Politics going out of redistricting?

(Fort Wayne) News-Sentinel

Here’s the best news we’ve heard from the General Assembly in a while: It looks like Hoosier lawmakers at least will consider putting a citizen commission in charge of the once-a-decade process of redrawing legislative district boundaries.

That would end the practice of gerrymandering, in which the party in power draws district lines not for the common good but to strengthen its own chance of retaining incumbency.

In its penultimate meeting Monday, the state’s two-year Special Interim Study Committee on Redistricting seemed to move definitively past the question of whether a redistricting commission is needed, and began to haggle about how the commission should work.

State Rep. Jerry Torr, R-Carmel, committee chairman, suggested his House Bill 1032, which passed the Republican-controlled House in 2014 but died in the GOP-led Senate, would be a good starting point from which committee members could craft their recommendation.

Torr’s bill calls for a five-member commission with one member each appointed by the Republican and Democratic leaders of the House and Senate and the fifth member selected by the other four commissioners.

Another proposal, drafted by Common Cause Indiana in conjunction with the League of Women Voters of Indiana, calls for a nine-member commission with three Democrats, three Republicans and three nonpartisan Hoosiers chosen by lottery following an application process overseen by legislative leaders.

However the commission is composed, its mission would be to craft apolitical, compact, contiguous districts that encourage competition rather than protect incumbents. And that’s something we’ve needed for a long time.

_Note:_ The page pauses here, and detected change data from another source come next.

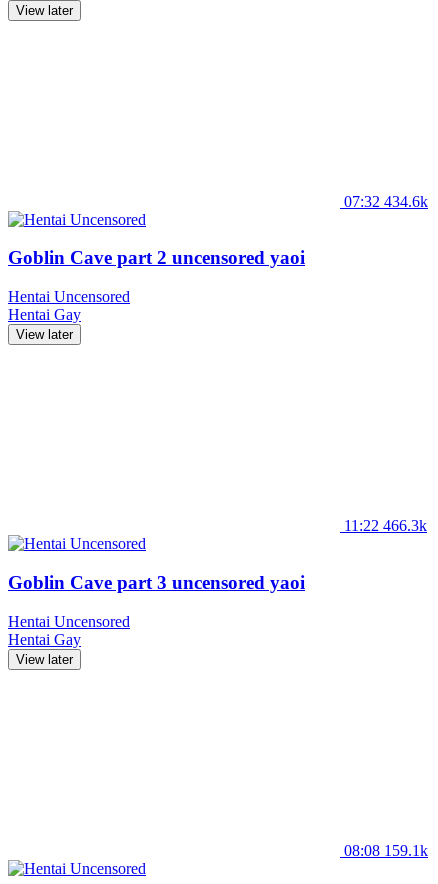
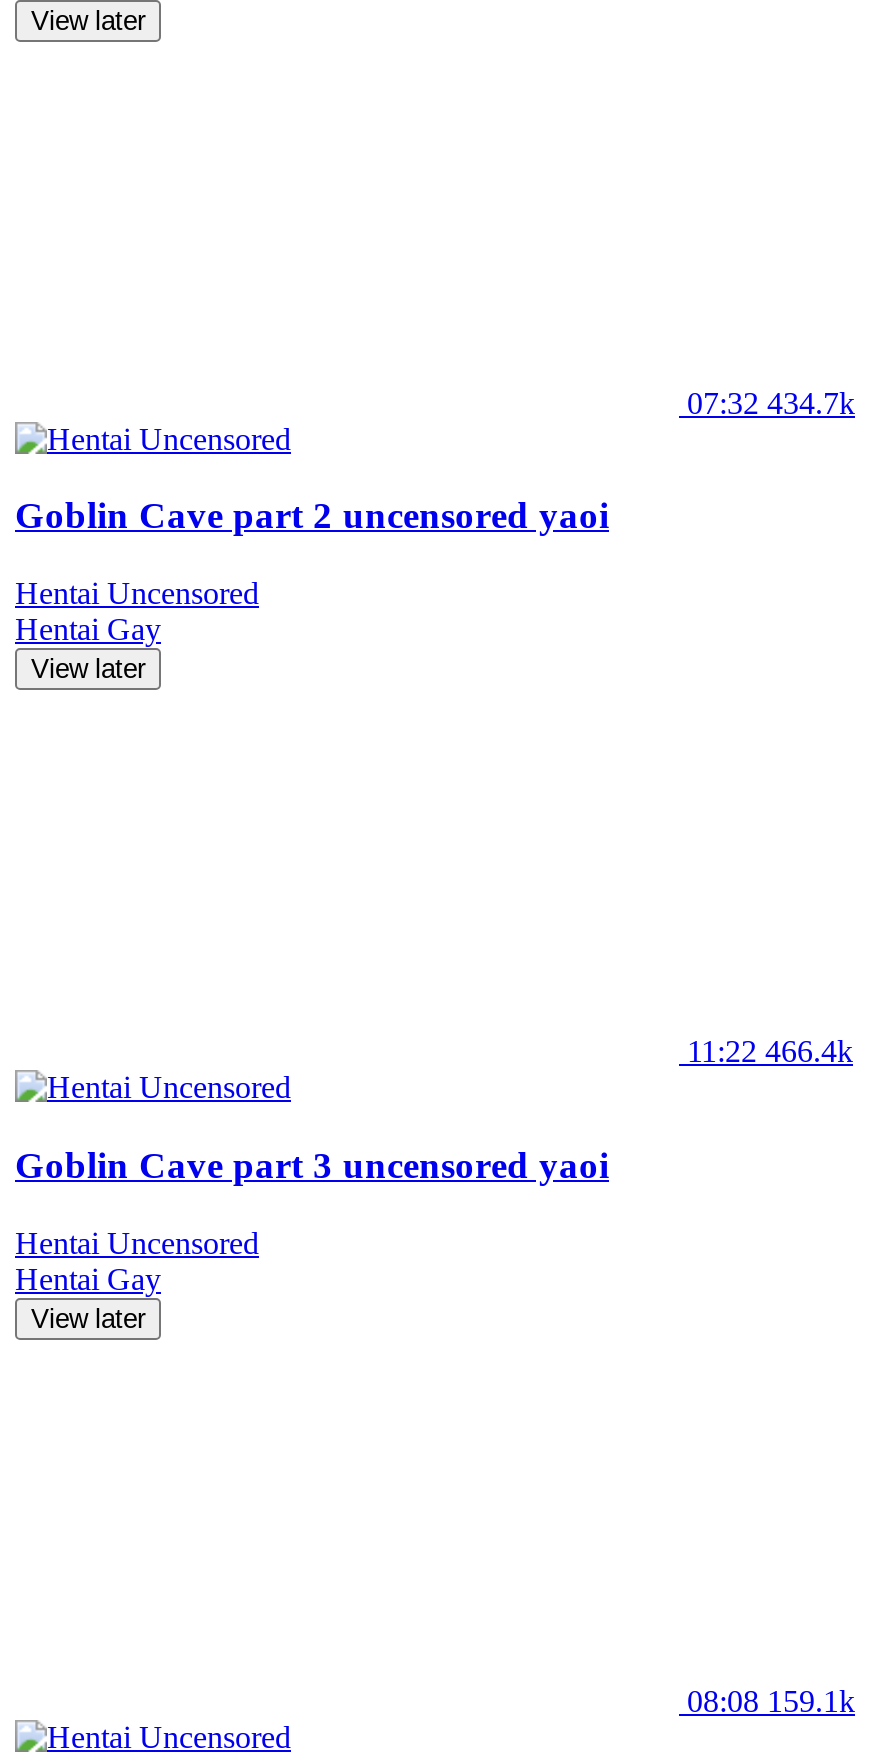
- 07:32 434.6k
+ 07:32 434.7k

- 11:22 466.3k
+ 11:22 466.4k
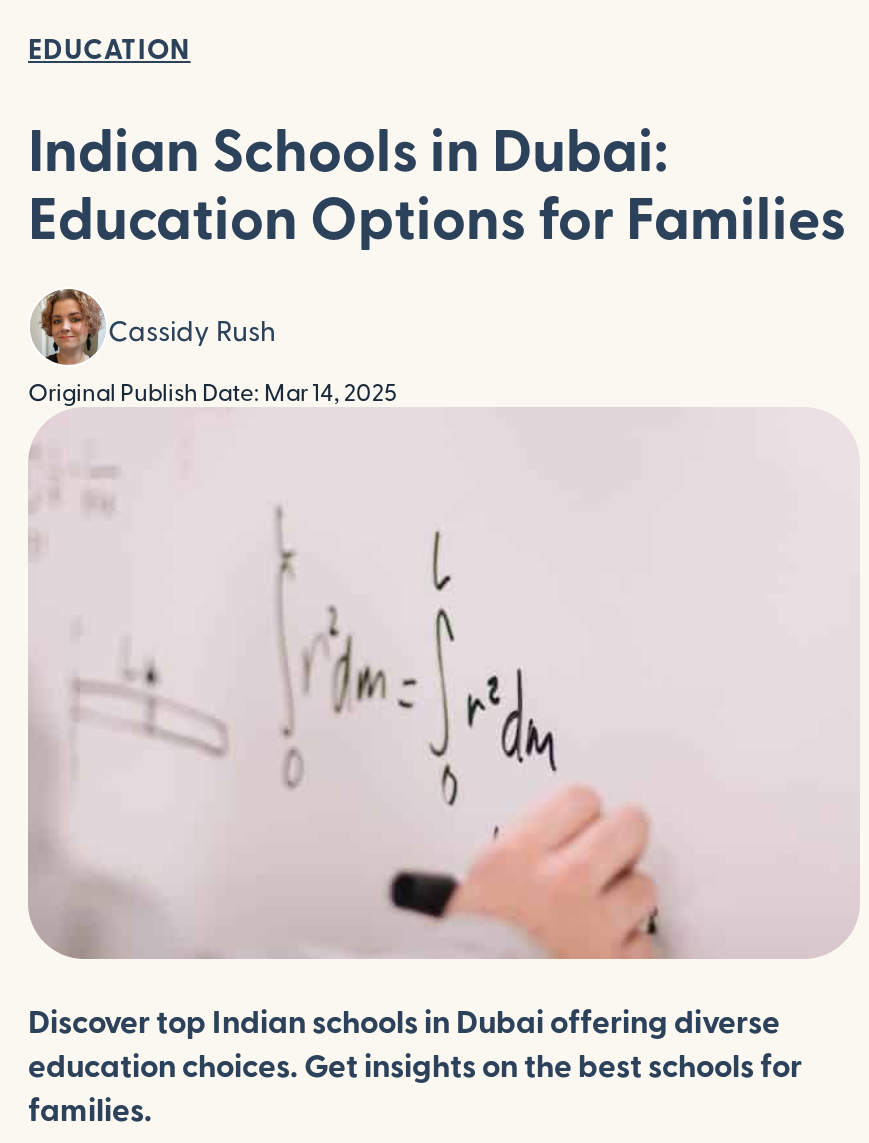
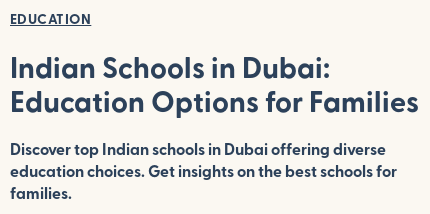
- [image]
- Cassidy Rush
- Original Publish Date: Mar 14, 2025

- [image]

Indiana is not alone in seeking reform. Two dozen states have attacked gerrymandering head-on, reports The New York Times. Eleven have set up independent redistricting commissions or other politically neutral mechanisms. Legal challenges have been mounted in half a dozen others.

In seven more, popular movements, state legislatures and even Republican governors Larry Hogan of Maryland, John Kasich of Ohio and Mike Pence of Indiana, who is now Donald J. Trump’s running mate, have said it’s time to outlaw gerrymandering.

Nobody should think this will be easy. There will be lots of fights, and it is unlikely reformers can come up with anything the General Assembly will approve next session. But there are four years until the next census, so there is time. And this is a good start.